Órgãos de segurança da Serra estão em alerta desde o final de semana. Um preso vinculado ao Primeiro Grupo Catarinense, o PGC, pode vir ao Rio Grande do Sul para matar agentes dos órgãos de segurança pública. O PGC é um grupo de age dentro e fora dos presídios de Santa Catarina e que segue os moldes da organização criminosa paulista PCC, o Primeiro Comando da Capital.
De acordo com informações da inteligência dos órgãos de Segurança Pública gaúcha, o preso catarinense manteve contato com um apenado recolhido na penitenciária industrial de Caxias do Sul e pode vir a Serra para matar policiais e agentes penitenciários, além de assaltar bancos.
O alerta para a Brigada Militar, Polícia Civil e Susepe foi difundido entre as corporações no final da semana passada. A informação reservada e sigilosa é bem clara: um preso de Santa Catarina, que teve a prisão preventiva revogada pela Justiça, deixou o presídio de Santa Augusta, em Criciúma, com a missão de matar agentes da segurança pública. O criminoso, de 20 anos, estava preso provisoriamente por tráfico de drogas. Ele é ligado à cúpula do PGC, o Primeiro Grupo Catarinense. O PGC é uma facção criminosa dominante em cadeias em Santa Catarina. A facção segue os moldes da organização criminosa paulita PCC, o Primeiro Comando da Capital. Os dois grupos agiriam em parceria em Santa Catarina.
Logo que o criminoso deixou o presídio, no final de outubro, o alerta foi repassado aos órgãos de segurança de Santa Catarina. Porém, na semana passada, a Agência Regional de Inteligência da Brigada Militar caxiense descobriu um vínculo do preso com a Serra.

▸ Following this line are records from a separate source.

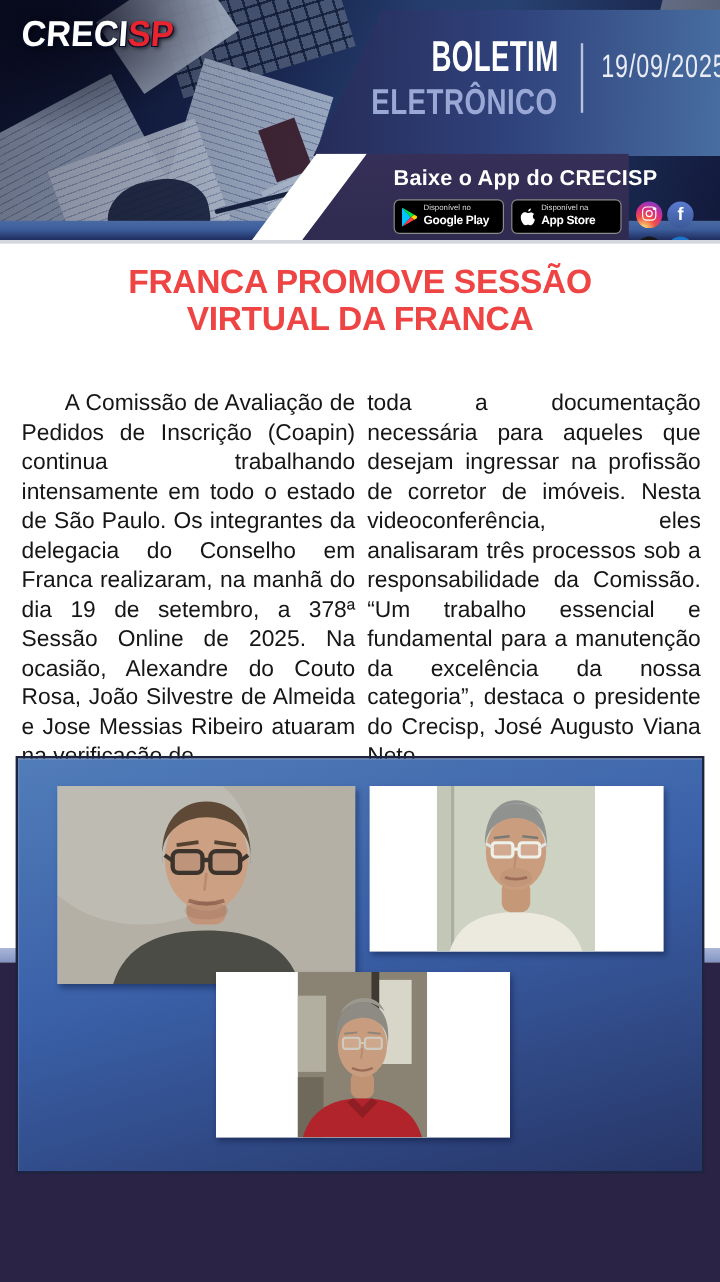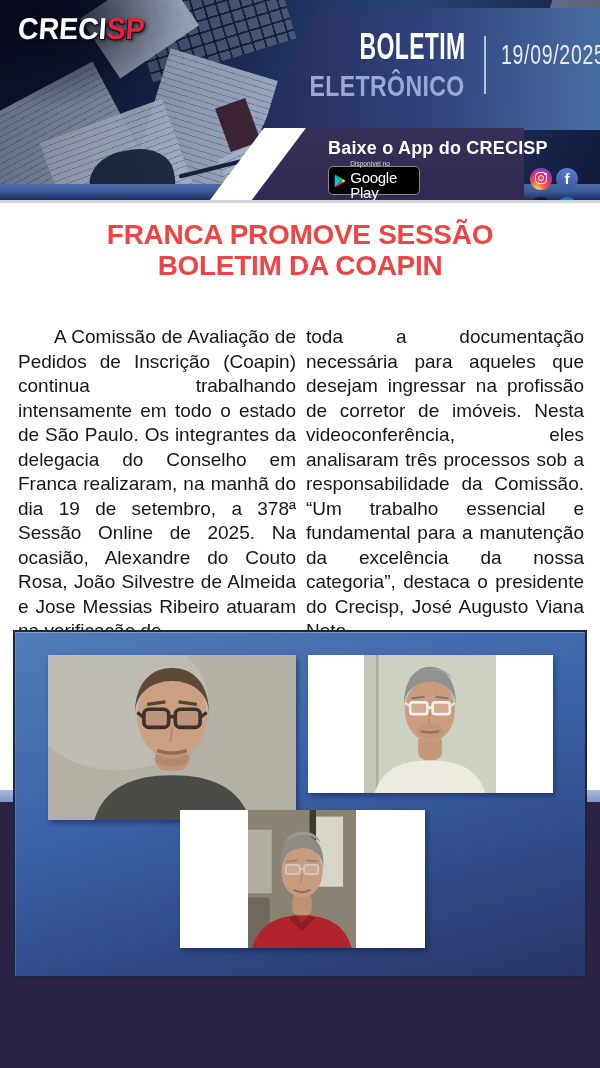--- a/index.html
+++ b/index.html
@@ -56,7 +56,7 @@
            display:flex; align-items:center; padding:0 5px; gap:5px; color:#fff; }
   .badge .txt { line-height:1; }
   .badge .small { font-size:6.5px; color:#ddd; display:block; margin-bottom:2px; }
-  .badge .big { font-size:15px; font-weight:400; display:block; letter-spacing:-.3px; }
+  .badge .big { font-size:10px; font-weight:700; display:block; letter-spacing:-.3px; }
   .b-gplay { left:328px; }
   .b-astore { left:426px; }
 

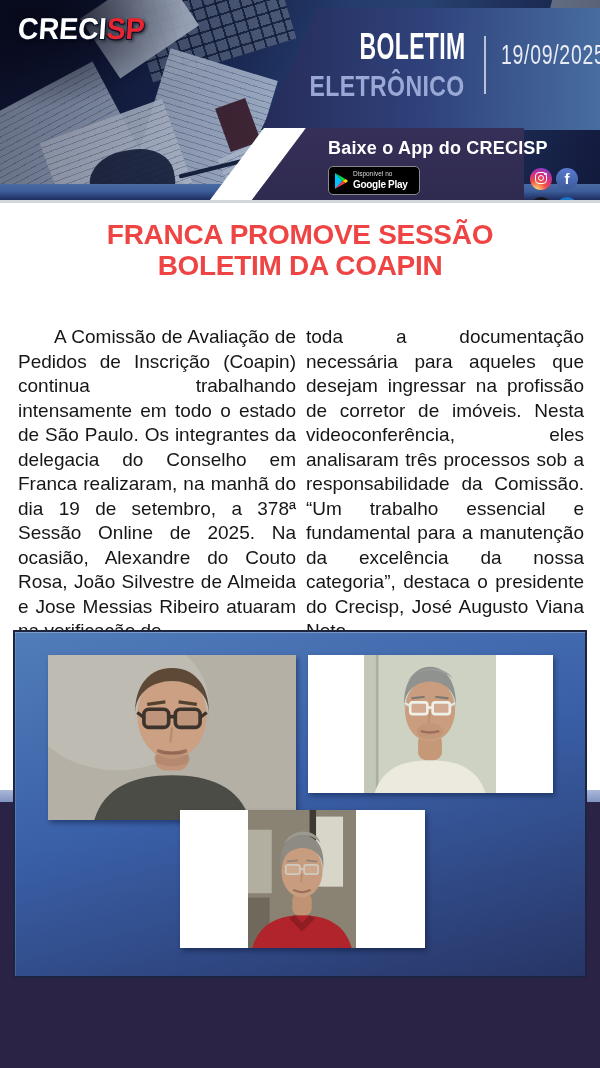--- a/index.html
+++ b/index.html
@@ -163,6 +163,16 @@
         </span>
       </div>
 
+      <div class="badge b-astore">
+        <svg width="14" height="16" viewBox="0 0 14 16">
+          <path fill="#fff" d="M8.1 3.3 C8.1 2 9.1 0.8 10.4 0.7 C10.5 2 9.4 3.3 8.1 3.3 Z"></path>
+          <path fill="#fff" d="M7 4.2 C4.6 3.1 2 5 2 8.1 C2 11.6 4.2 14.8 6 14.8 C6.8 14.8 7.2 14.3 8 14.3 C8.8 14.3 9.2 14.8 10 14.8 C11.7 14.8 13.4 12.2 13.7 9.9 C12 9.2 11.4 6.6 13.1 5.4 C12.2 4.1 10.4 3.6 9 4.4 C8.3 4.8 7.7 4.5 7 4.2 Z"></path>
+        </svg>
+        <span class="txt">
+          <span class="small">Disponível na</span>
+          <span class="big">App Store</span>
+        </span>
+      </div>
 
       <div class="soc ig">
           <span class="ig-frame"></span>

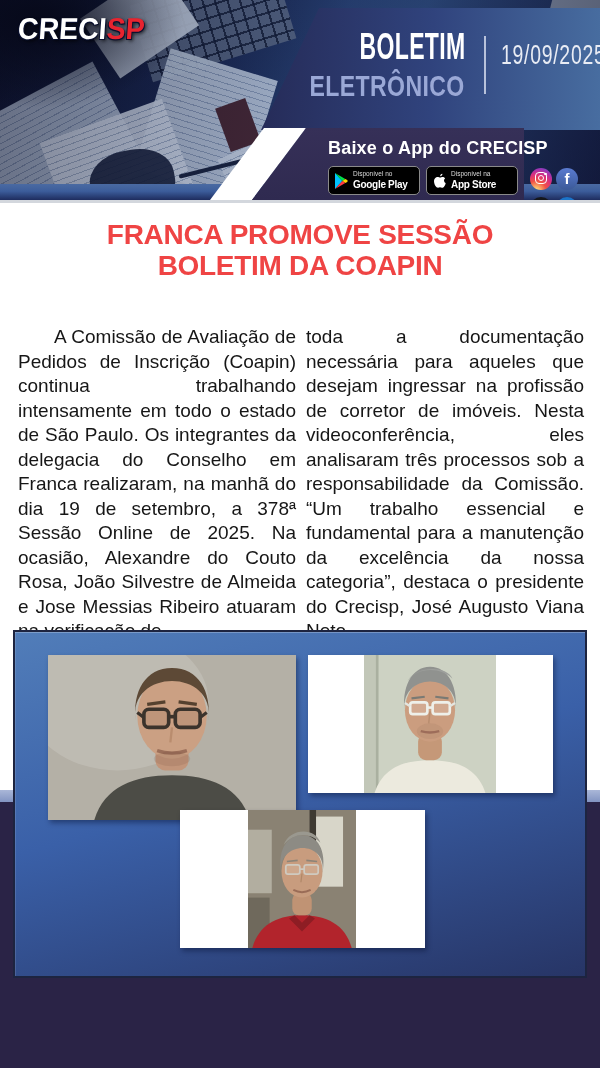--- a/index.html
+++ b/index.html
@@ -195,7 +195,7 @@
 
   <h1 class="headline">
     <span>FRANCA PROMOVE SESSÃO</span><br>
-    <span>BOLETIM DA COAPIN</span>
+    <span>VIRTUAL DA FRANCA</span>
   </h1>
 
   <div class="cols">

O bandido de Santa Catarina manteve contado com dois irmãos e criminosos que residem em Caxias do Sul. De acordo com o documento que a reportagem teve acesso, o homem ligado ao PGC teria conversado com um dos irmãos, que está recolhido na Penitenciária Industrial de Caxias do Sul. O conteúdo da conversa não é totalmente conhecido, mas o criminoso de Santa Catarina teria feito menção a sua missão de matar policiais.
Como em São Paulo, desde o começo do mês, o PCC estaria organizando atentados contra policiais a Agência Regional de Inteligência teme que a prática de espalhe.
O caxiense preso é suspeito de estar envolvido em assaltos a bancos e caixas eletrônicos na Serra. O irmão dele, que está em liberdade, é apontado como um dos responsáveis por uma carga de 12,5 quilos de explosivos em maio do ano passado. Na ação, o motorista de uma empresa de detonação foi rendido por homens armados na RS-122, em Caxias do Sul e Flores da Cunha, e obrigado a entregar a dinamite.
Essa carga de explosivos estaria abastecendo uma das quadrilhas que está atacando bancos e um carro-forte na Serra.